*REQUIRED ACTION*. Copy out nothing but the lines from the one holding "-132,13 +132,12 @@" through the end of the entries below, exactly as written and without the pictures.

*GIVEN INFORMATION*.
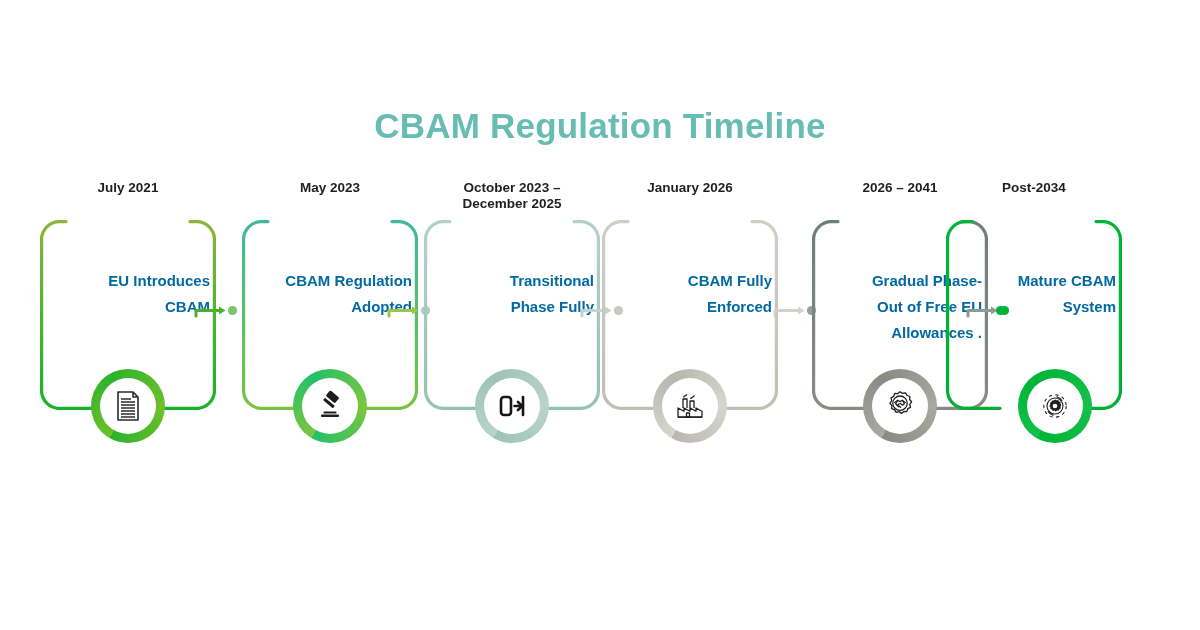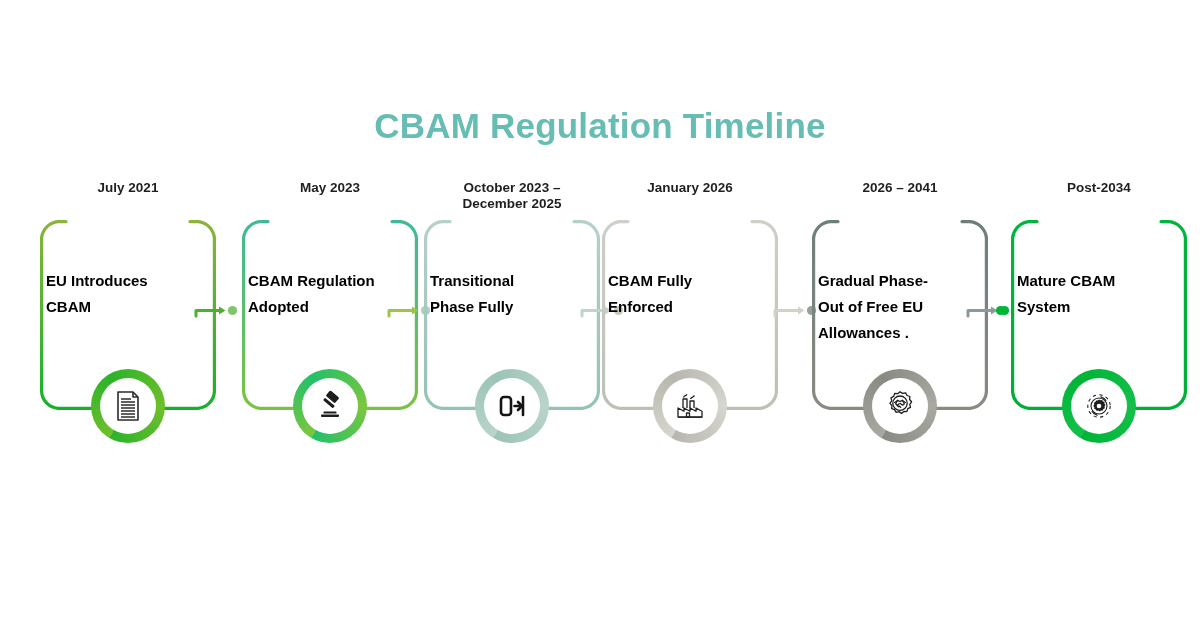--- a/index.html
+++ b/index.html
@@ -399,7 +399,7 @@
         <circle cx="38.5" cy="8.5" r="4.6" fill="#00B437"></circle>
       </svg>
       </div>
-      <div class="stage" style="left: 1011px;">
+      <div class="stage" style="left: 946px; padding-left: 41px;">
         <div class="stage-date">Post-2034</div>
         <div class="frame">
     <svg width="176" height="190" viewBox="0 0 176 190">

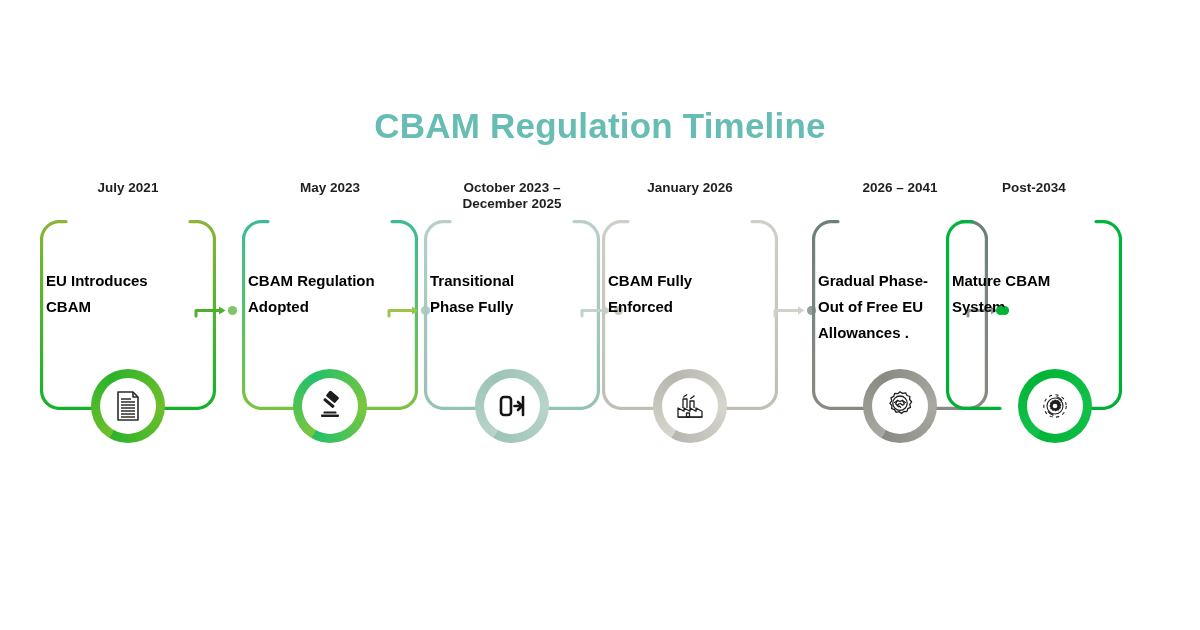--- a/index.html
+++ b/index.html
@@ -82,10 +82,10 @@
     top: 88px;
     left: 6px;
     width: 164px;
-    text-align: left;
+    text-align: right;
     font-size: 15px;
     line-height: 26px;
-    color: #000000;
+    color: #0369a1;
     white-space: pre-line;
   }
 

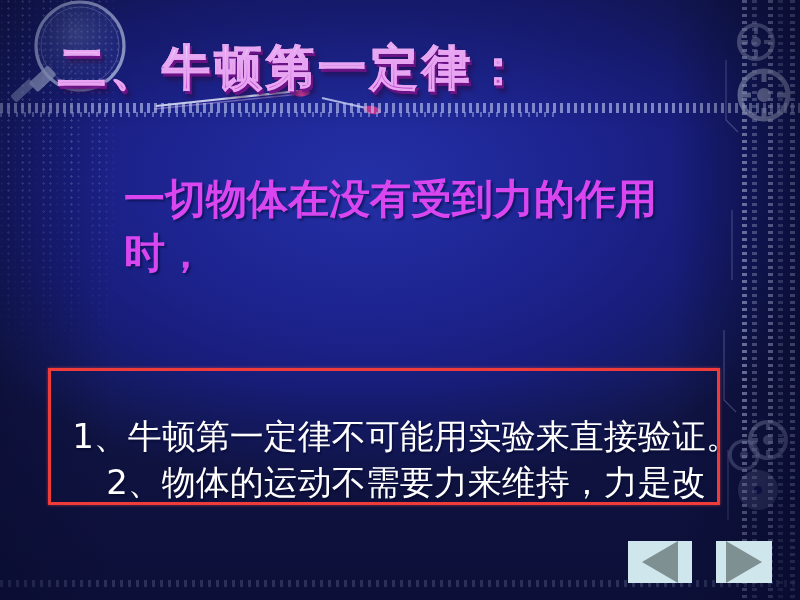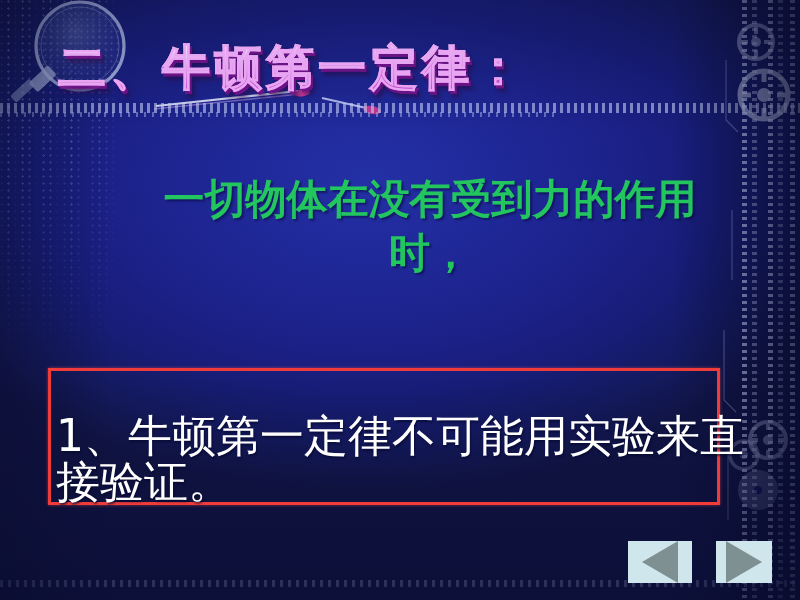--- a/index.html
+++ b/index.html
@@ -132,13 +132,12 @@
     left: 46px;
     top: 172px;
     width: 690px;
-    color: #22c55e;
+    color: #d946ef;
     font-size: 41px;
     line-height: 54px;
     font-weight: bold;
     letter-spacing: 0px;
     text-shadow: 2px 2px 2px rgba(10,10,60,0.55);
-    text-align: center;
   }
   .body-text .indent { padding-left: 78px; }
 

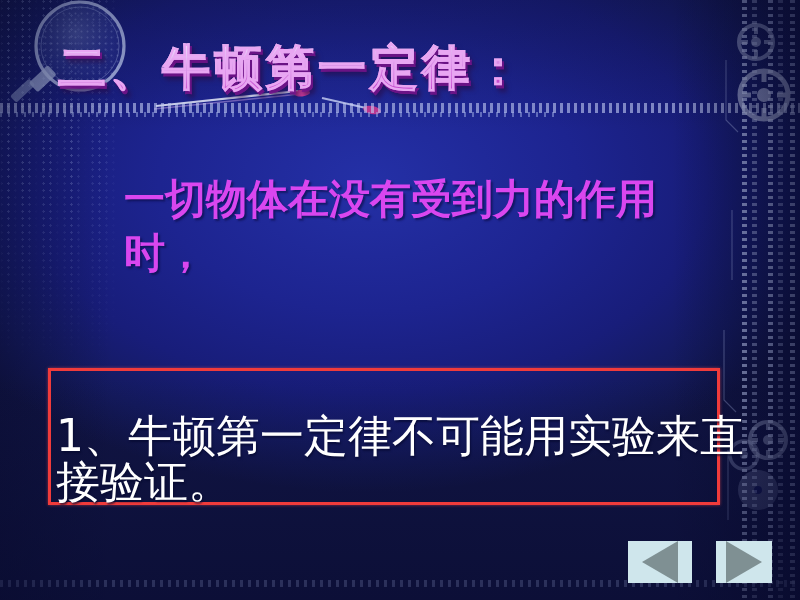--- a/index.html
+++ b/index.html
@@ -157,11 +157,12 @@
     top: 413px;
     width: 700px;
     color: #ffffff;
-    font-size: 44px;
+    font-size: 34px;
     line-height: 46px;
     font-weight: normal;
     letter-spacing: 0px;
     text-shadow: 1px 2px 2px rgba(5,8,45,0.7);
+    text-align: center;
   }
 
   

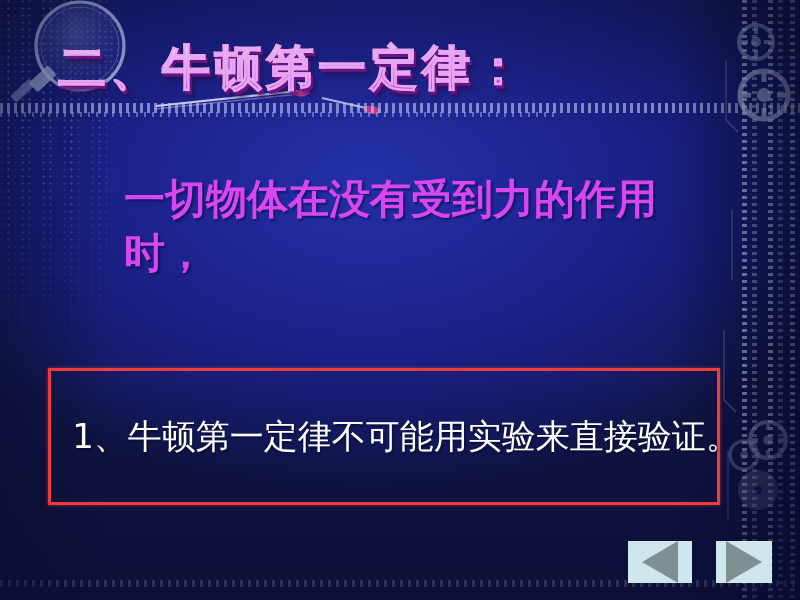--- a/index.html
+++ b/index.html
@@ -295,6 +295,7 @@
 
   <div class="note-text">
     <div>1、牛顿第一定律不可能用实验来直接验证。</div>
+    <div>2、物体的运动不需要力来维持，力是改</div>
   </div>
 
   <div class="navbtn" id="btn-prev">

*RESPONSE AREA*.
@@ -132,13 +132,12 @@
     left: 46px;
     top: 172px;
     width: 690px;
-    color: #22c55e;
+    color: #d946ef;
     font-size: 41px;
     line-height: 54px;
     font-weight: bold;
     letter-spacing: 0px;
     text-shadow: 2px 2px 2px rgba(10,10,60,0.55);
-    text-align: center;
   }
   .body-text .indent { padding-left: 78px; }
 

--- a/index.html
+++ b/index.html
@@ -157,11 +157,12 @@
     top: 413px;
     width: 700px;
     color: #ffffff;
-    font-size: 44px;
+    font-size: 34px;
     line-height: 46px;
     font-weight: normal;
     letter-spacing: 0px;
     text-shadow: 1px 2px 2px rgba(5,8,45,0.7);
+    text-align: center;
   }
 
   

--- a/index.html
+++ b/index.html
@@ -295,6 +295,7 @@
 
   <div class="note-text">
     <div>1、牛顿第一定律不可能用实验来直接验证。</div>
+    <div>2、物体的运动不需要力来维持，力是改</div>
   </div>
 
   <div class="navbtn" id="btn-prev">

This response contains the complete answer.